Hasso-Plattner-Institut DERI

State of the LOD Cloud

LATC Project
PlanetData Project
Anja Jentzsch (Hasso-Plattner-Institut)
Richard Cyganiak (DERI, NUI Galway)
Chris Bizer (Universität Mannheim)

Version 0.3, 09/19/2011

This document provides statistics about the structure and content of the LOD cloud. It also analyzes the extend to which LOD data sources implement nine best practices that are either recommended W3C or have emerged within the LOD community.

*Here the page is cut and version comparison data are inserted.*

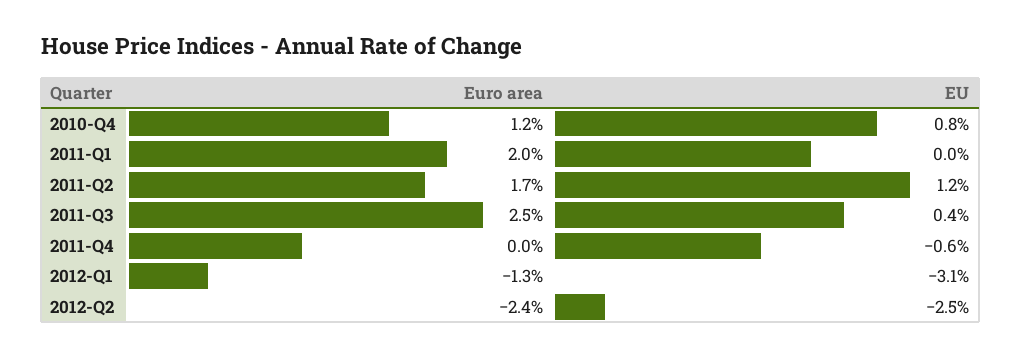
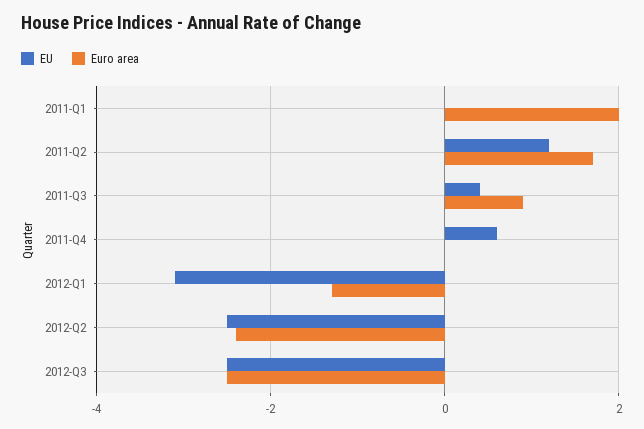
Euro area, 2010-Q4: 1.2 -> none
EU, 2010-Q4: 0.8 -> none
Euro area, 2011-Q3: 2.5 -> 1
EU, 2011-Q4: -0.6 -> 0.5
EU, 2012-Q3: none -> -2.5
Euro area, 2012-Q3: none -> -2.5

All statistics within this document are based on the LOD data set catalog that is maintained on CKAN. This document contains a preliminary release of the statistics. If you spot any errors in the data describing the LOD data sets, it would be great if you would correct them directly on CKAN. For information on how to describe datasets on CKAN please refer to the Guidelines for Collecting Metadata on Linked Datasets in CKAN.

Table of Contents

  1. Structure of LOD Cloud
    1. LOD cloud diagram
    2. Linked Data by domain
    3. Dataset published by data producer or by third-party
  2. Compliance with Best Practices for Data Provisioning
    1. Provide dereferencable URIs
    2. Set RDF links pointing at other data sources
    3. Use terms from widely deployed vocabularies
    4. Make proprietary vocabulary terms dereferencable
    5. Map proprietary vocabulary terms to other vocabularies
    6. Provide provenance metadata
    7. Provide licensing metadata
    8. Provide data-set-level metadata
    9. Refer to additional access methods

1. Structure of LOD Cloud #

This section gives an overview of the structure of the LOD cloud.

1.1 LOD cloud diagram #

The following diagram visualizes the data sets in the LOD cloud as well as their interlinkage relationships. Each node in this cloud diagram represents a distinct data set published as Linked Data. The arcs indicate that RDF links exist between items in the two connected data sets. Heavier arcs roughly correspond to a greater number of links between two data sets, while bidirectional arcs indicate the outward links to the other exist in each data set.

Linking Open Data cloud diagram, large version

Detailed information about all data sets that are currently part of the LOD Cloud is found in LOD Data Set Catalog on CKAN.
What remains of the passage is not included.